**What is needed:** Without the pictures, repeat all of the data exactly as it appears below.
┌──
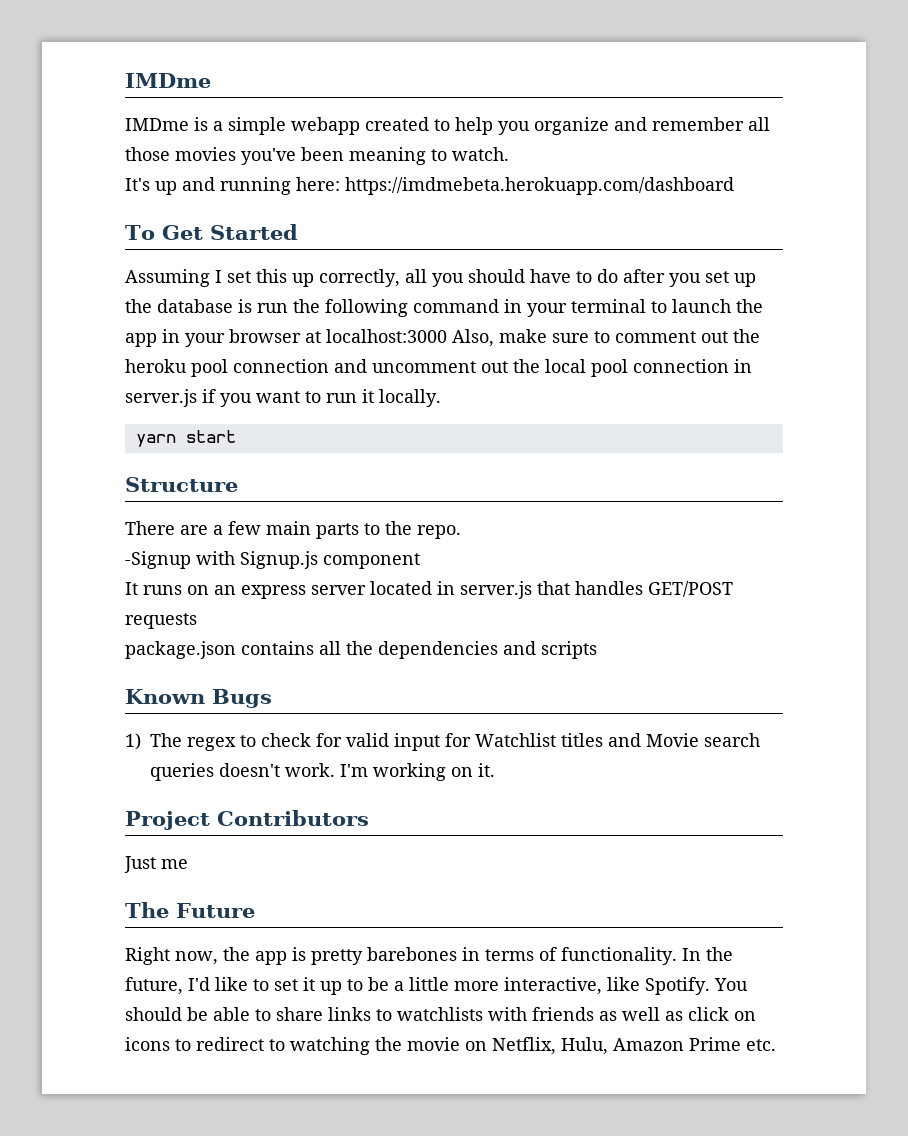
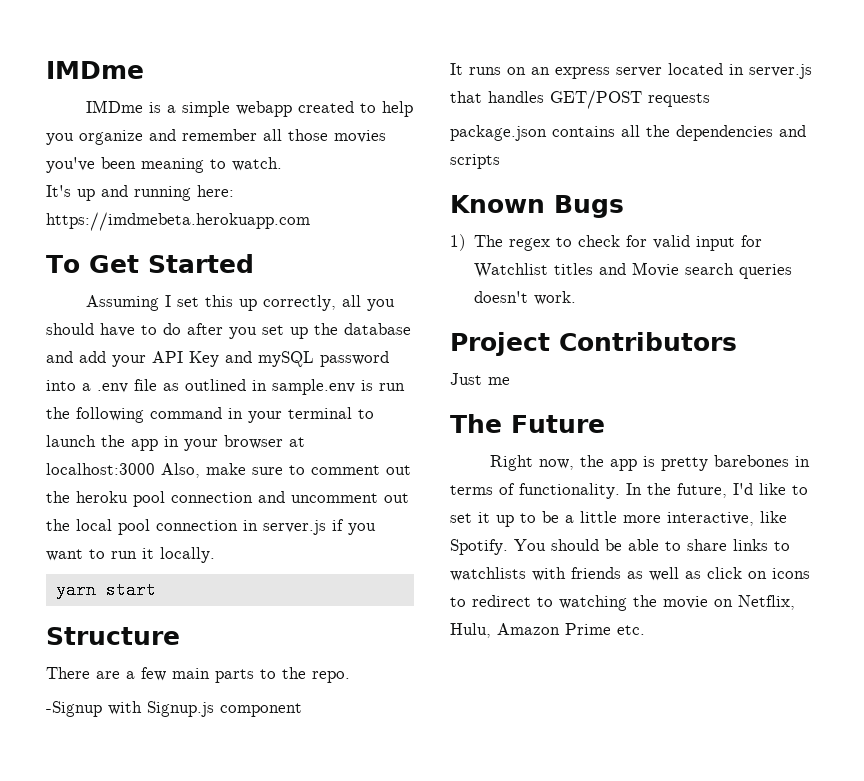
- It's up and running here: https://imdmebeta.herokuapp.com/dashboard
+ It's up and running here: https://imdmebeta.herokuapp.com
- Assuming I set this up correctly, all you should have to do after you set up the database is run the following command in your terminal to launch the app in your browser at localhost:3000 Also, make sure to comment out the heroku pool connection and uncomment out the local pool connection in server.js if you want to run it locally.
+ Assuming I set this up correctly, all you should have to do after you set up the database and add your API Key and mySQL password into a .env file as outlined in sample.env is run the following command in your terminal to launch the app in your browser at localhost:3000 Also, make sure to comment out the heroku pool connection and uncomment out the local pool connection in server.js if you want to run it locally.
- I'm working on it.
└──
**Result for this task:**
- It's up and running here: https://imdmebeta.herokuapp.com/dashboard
+ It's up and running here: https://imdmebeta.herokuapp.com
- Assuming I set this up correctly, all you should have to do after you set up the database is run the following command in your terminal to launch the app in your browser at localhost:3000 Also, make sure to comment out the heroku pool connection and uncomment out the local pool connection in server.js if you want to run it locally.
+ Assuming I set this up correctly, all you should have to do after you set up the database and add your API Key and mySQL password into a .env file as outlined in sample.env is run the following command in your terminal to launch the app in your browser at localhost:3000 Also, make sure to comment out the heroku pool connection and uncomment out the local pool connection in server.js if you want to run it locally.
- I'm working on it.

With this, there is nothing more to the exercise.